At the moment, the model includes 51 species and functional groups (fig. 2).  All species cannot be included; some have been gathered in functional groups. The gathering has been performed with the aim that the species included in a group should eat similar prey, have similar longevities and be in the same size class. It is not a good idea to group together prey and predators, or species that live for 2 years with one that lives for 40 years.

Figure 2


In addition to the biology, Atlantis also includes fisheries. This means that we will include time-series of catches and by-catches of the species/groups included in the model, in addition to number of vessels, type of gear and when they are at sea.

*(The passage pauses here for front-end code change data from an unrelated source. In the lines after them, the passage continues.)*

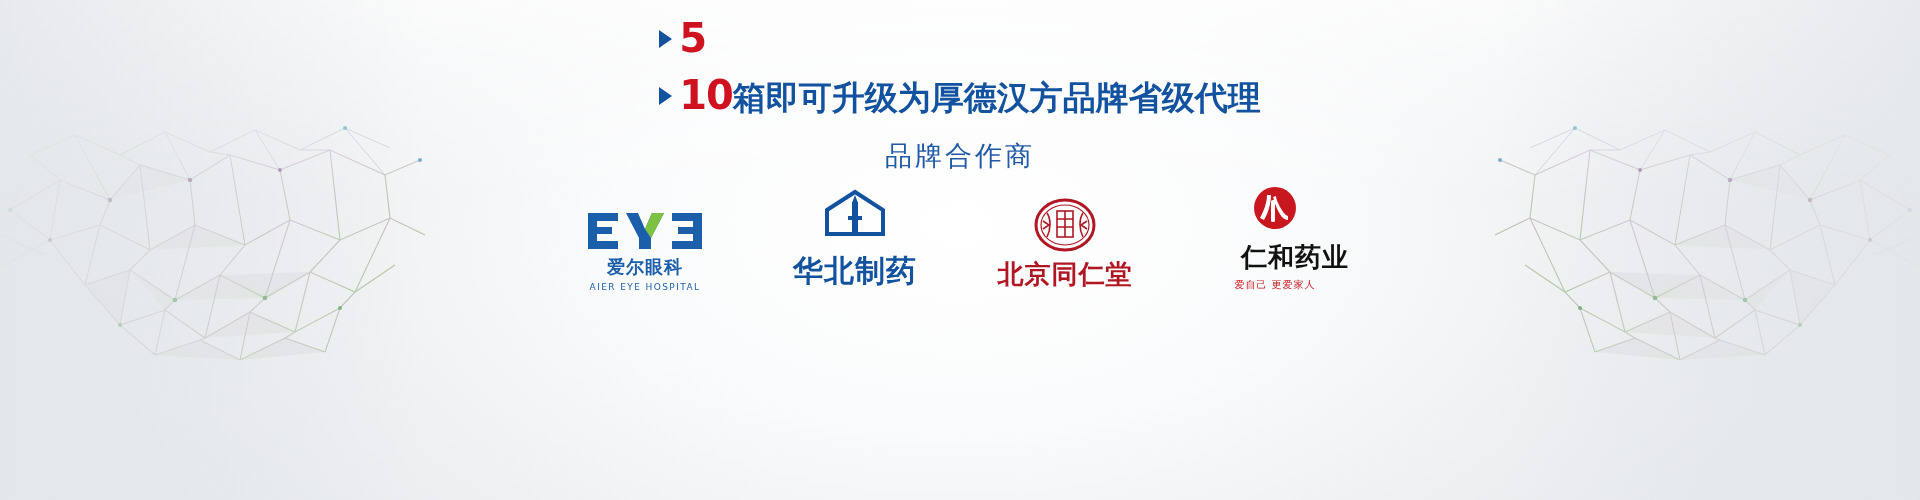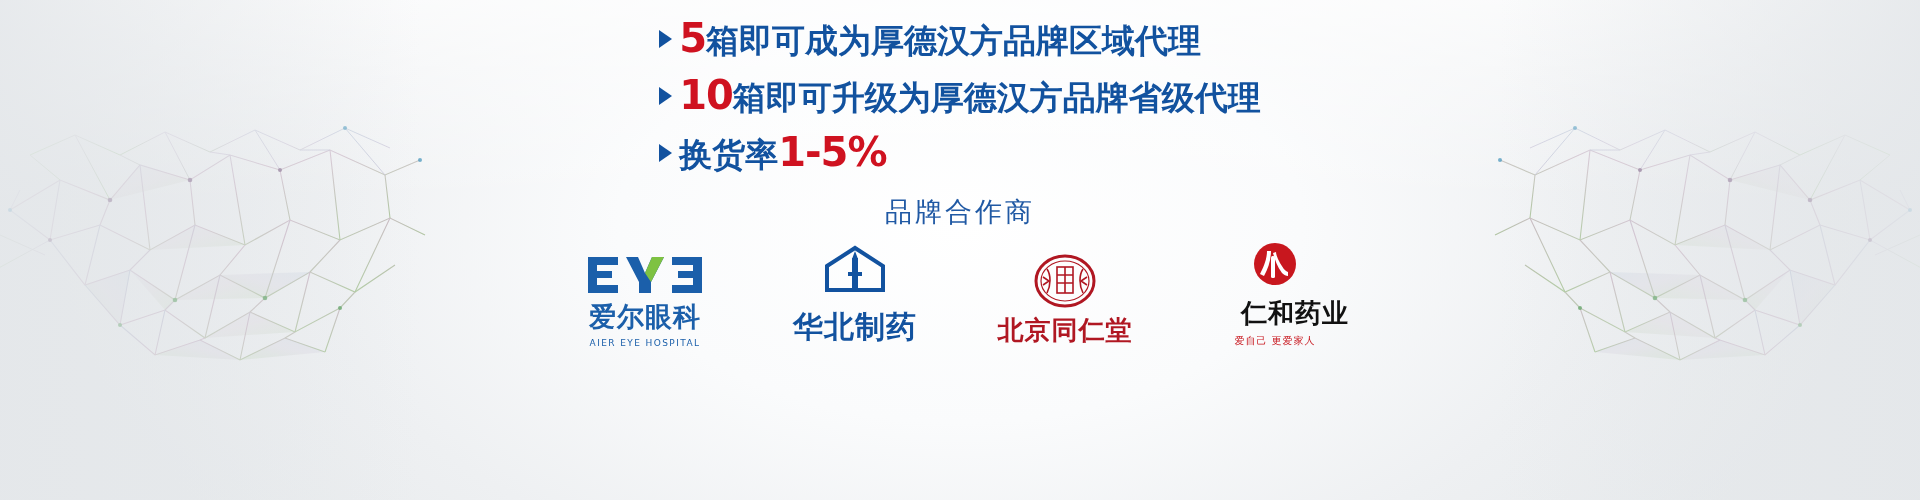"箱即可成为厚德汉方品牌区域代理" span.bl-text { html: <span>箱即可成为厚德汉方品牌区域代理</span> -> none }
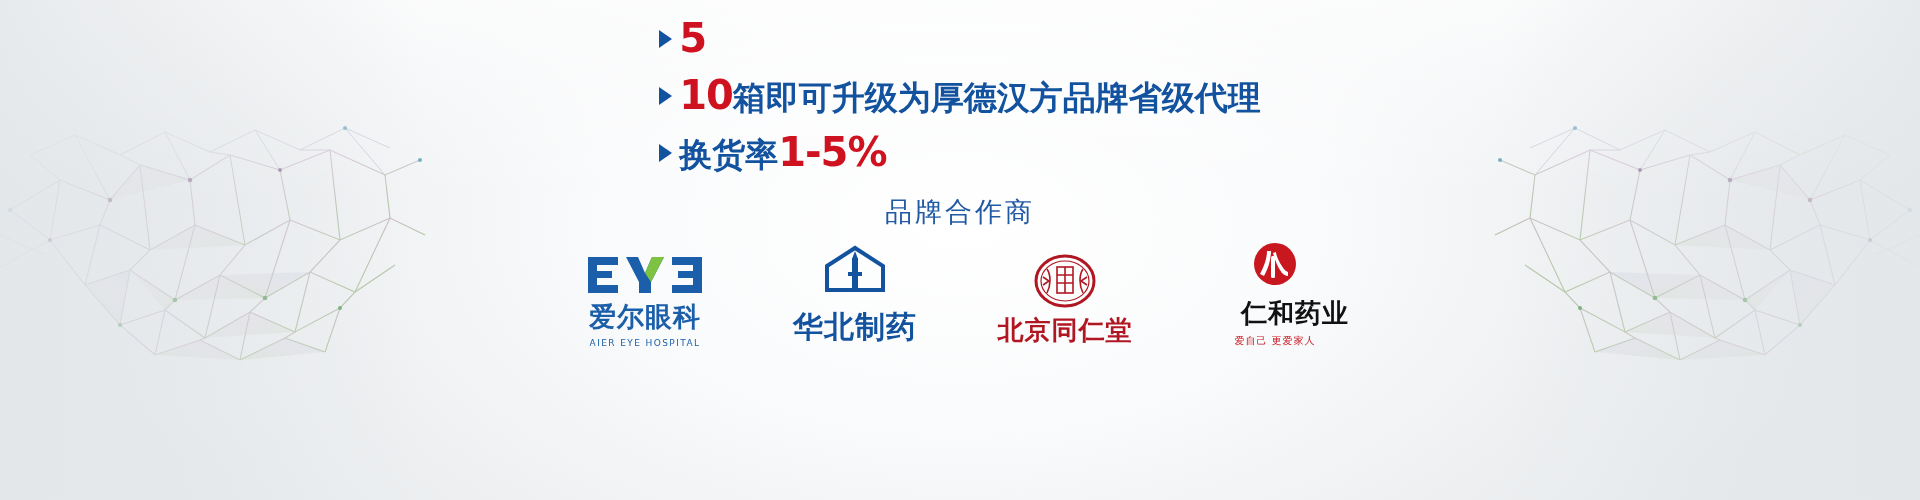"换货率" div.bullet { html: <div> <span></span> <span>换货率</span> <span>1-5%</span> </div> -> none }
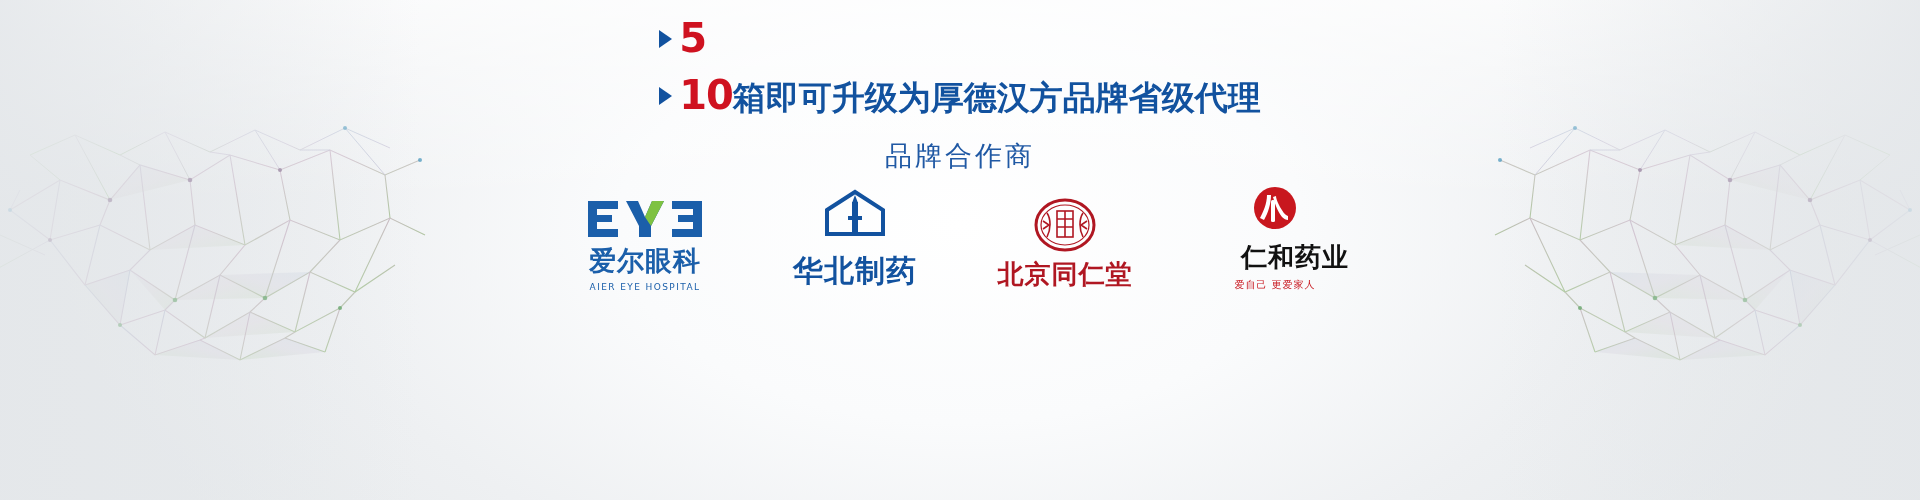"爱尔眼科" .logo-cn { font-size: 27px -> 18px }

Atlantis gives great opportunities to run “what-if” scenarios. It can be used to look at the impact of climate, fisheries and pollution on the ecosystem as a whole. In the Barents and Nordic Seas this means that it for instance can be used to look at the vulnerabilities of the “ice-loving” species, like polar bears and seals, in connection to decreasing ice-cover and increasing temperatures. With respect to fisheries, it can give more information about the effect of changing gear, or reducing/increasing the number of vessels in certain areas.


Fulton EA, Smith ADM and Smith DC. 2007. Alternative Management Strategies for Southeast Australian Commonwealth Fisheries: Stage 2: Quantitative Management Strategy Evaluation. Australian Fisheries Management Authority Report.